Pour être considéré comme une « œuvre » au sens de la Loi sur le droit d’auteur, la création considérée doit satisfaire à 3 conditions :
Elle doit entrer dans une catégorie prévue par la loi;
Elle doit être originale;
Elle doit être fixée sur un support.
Si ces trois critères sont rencontrés, une œuvre est présumée être protégée par le droit d’auteur. Examinons-les.
Catégories d’œuvres protégées
La Loi sur le droit d’auteur énumère un certain nombre de créations susceptibles d’être protégées. Elle prévoit ainsi que sont protégées les œuvres :
Littéraires (livres, articles, brochures, incluant les pages web et les logiciels)
Dramatiques (théâtre, films, chorégraphies…et leurs scripts ou arrangements)
Artistiques (peinture, sculpture, architecture, photo...)
Musicales (avec ou sans paroles)
Le droit d’auteur s’applique également à certaines créations non traditionnelles, qualifiées de « droits voisins », tels que les enregistrements sonores, les signaux de communication et les prestations des artistes-interprètes, qui s’ajoutent aux droits sur les œuvres à proprement parler. Ainsi, les droits d’un chanteur (artiste-interprète) sur sa performance, s’ajoutent à ceux des auteurs des chansons.

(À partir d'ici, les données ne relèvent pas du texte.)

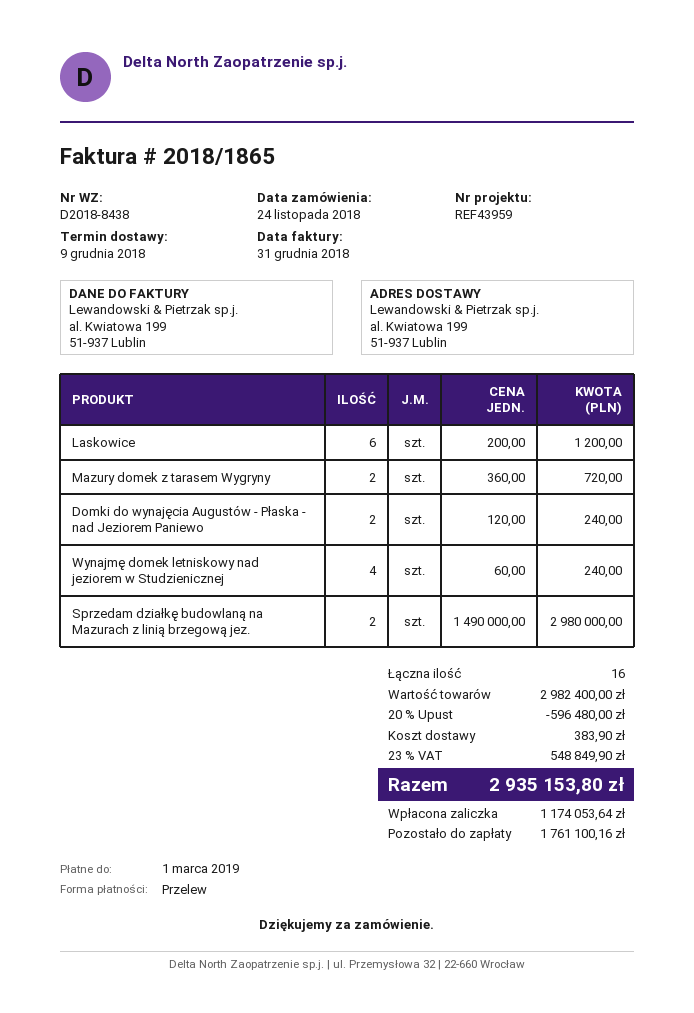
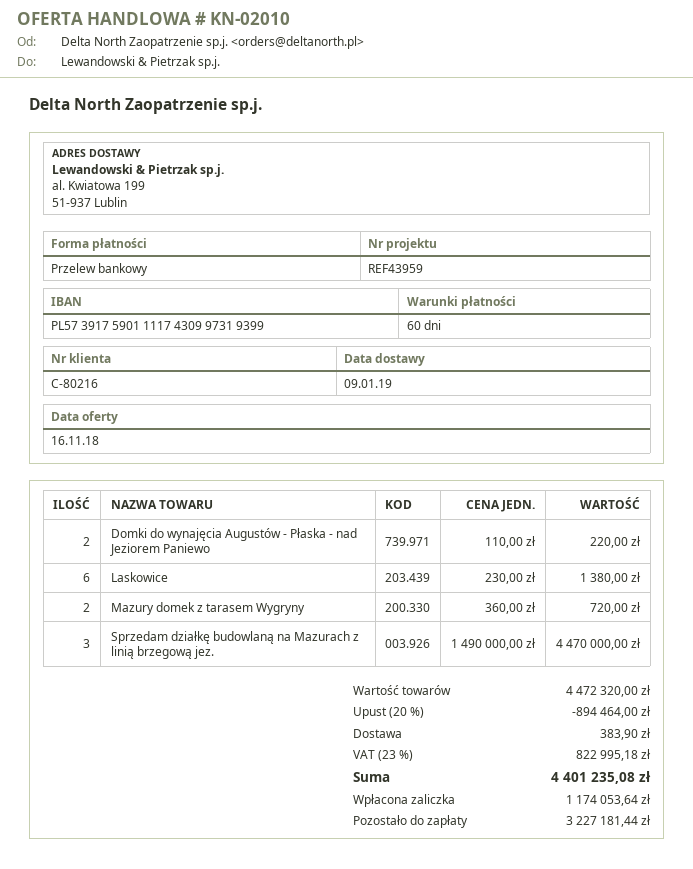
delivery date: 2018-12-09 -> 2019-01-09
Laskowice: 6 x 200.00 = 1200.00 -> 6 x 230.00 = 1380.00
Domki do wynajęcia Augustów - Płaska - nad Jeziorem Paniewo: 2 x 120.00 = 240.00 -> 2 x 110.00 = 220.00
Wynajmę domek letniskowy nad jeziorem w Studzienicznej: 4 x 60.00 = 240.00 -> none
Sprzedam działkę budowlaną na Mazurach z linią brzegową jez.: 2 x 1490000.00 = 2980000.00 -> 3 x 1490000.00 = 4470000.00
subtotal: 2982400.00 -> 4472320.00
discount: 20% = 596480.00 -> 20% = 894464.00
tax: 23% = 548849.90 -> 23% = 822995.18
total: 2935153.80 -> 4401235.08
balance: 1761100.16 -> 3227181.44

Toutes les œuvres sont également protégées lorsqu’elles sont présentées sous forme de compilation. Par exemple, une compilation littéraire est une œuvre littéraire. Ainsi, un ouvrage collectif dont les chapitres sont rédigés par des auteurs différents sera considéré comme une « œuvre littéraire », et chaque chapitre pris séparément sera également considéré comme une « œuvre littéraire ».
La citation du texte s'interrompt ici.